The decision changes the path of a case that has been moving through the courts since 2017 and comes as the electric carmaker faces growing scrutiny over workplace treatment.
According to USA Today, California Superior Court Judge Peter Borkon made the ruling after the workers’ lawyers were unable to find 200 employees willing to testify ahead of a scheduled 2026 trial.
The plan had been to randomly select those workers as a sample to help show whether their experiences represented conditions across the plant.
But because so many people declined, the judge said he could not rely on the smaller group to speak for thousands of others.
A different judge had approved the class action in 2024, believing it could be handled in a large, single trial. Judge Borkon said that no longer seemed possible. The ruling means each worker may now have to bring individual claims instead of one unified case.
Tesla did not comment on the ruling, but the company has previously said it does not tolerate harassment and has fired employees who took part in racist behavior.
🇺🇸 TESLA WINS MAJOR VICTORY IN RACIAL BIAS LAWSUIT
A California judge has shut down a proposed class action by 6,000 workers, ruling the claims can’t proceed as a group due to lack of evidence and participation.
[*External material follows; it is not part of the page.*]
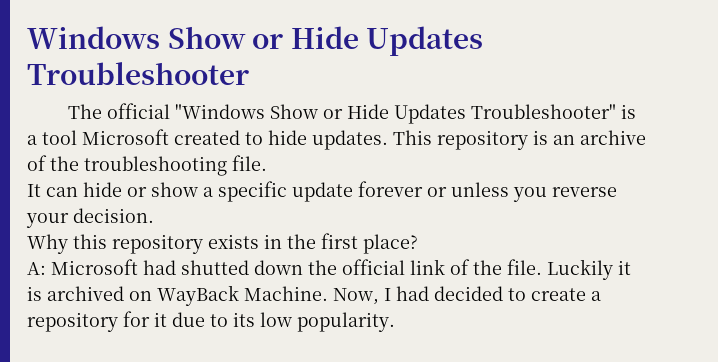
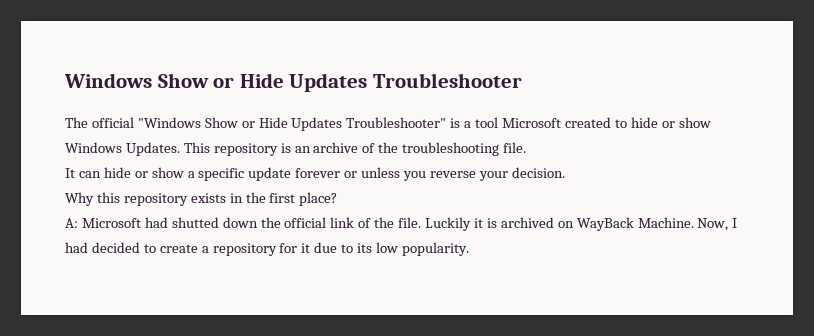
[312,130,388,150] updates. -> [661,117,711,128] [65,142,180,156] or show Windows Updates.

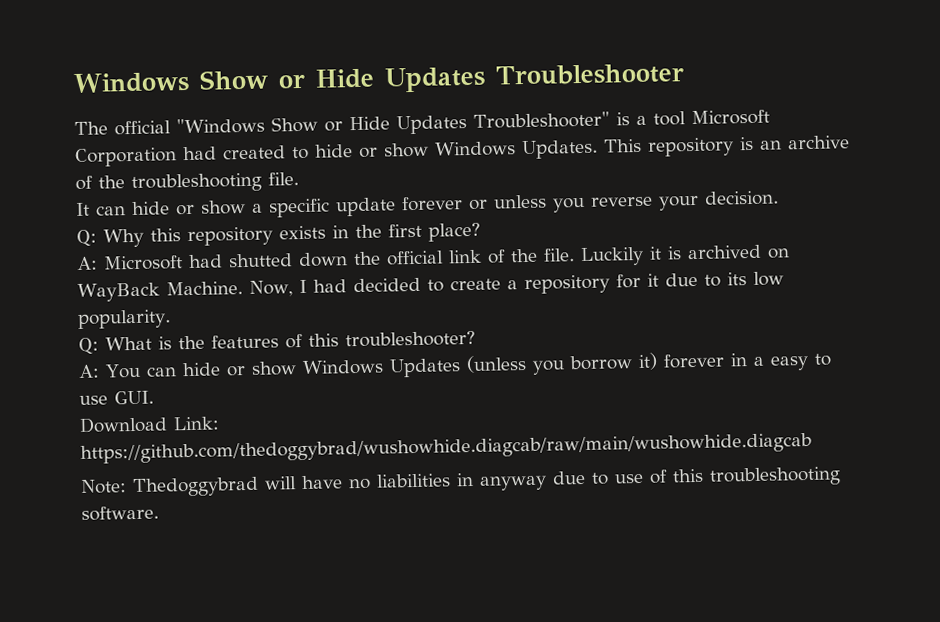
(562, 123) none -> [75,146,217,168] Corporation had
(565, 172) none -> [76,229,97,247] Q:
(469, 249) none -> [78,330,476,355] [78,352,832,379] [79,390,154,405] [79,416,220,433] [80,432,812,464] [80,466,841,498] [81,505,159,521] // Q: What is the features of this troubleshooter? // A: You can hide or show Windows Updates (unless you borrow it) forever in a easy to use GUI. // Download Link: https://github.com/thedoggybrad/wushowhide.diagcab/raw/main/wushowhide.diagcab // Note: Thedoggybrad will have no liabilities in anyway due to use of this troubleshooting software.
Plaintiffs couldn’t find even 200 workers willing to testify, a… pic.twitter.com/dNPuUpNBQM
— Mario Nawfal (@MarioNawfal) November 17, 2025
Tesla Racial Harassment Class-Action Blocked by Judge
The lawsuit was originally filed by former assembly-line worker Marcus Vaughn, who said he and other Black employees at Tesla’s Fremont, California, factory faced disturbing conduct.
According to the complaint, workers were called slurs, saw racist graffiti, and even found nooses hung at their stations, Reuters reported.
Lawyer Lawrence Organ, who represents the workers, called the ruling a setback but said the fight is far from over.
He explained that many of the selected workers were low-income and could not afford to take time off to testify.
Still, he praised them for speaking up, saying, “Either together with other victims, or separately, these courageous Black workers will overcome Tesla’s endless delays and continue fighting to hold the company accountable.”
The class action had been scheduled for trial next April, just two months before a similar lawsuit brought by California’s state civil rights agency.
Tesla is also facing a separate race discrimination case from the US Equal Employment Opportunity Commission in federal court.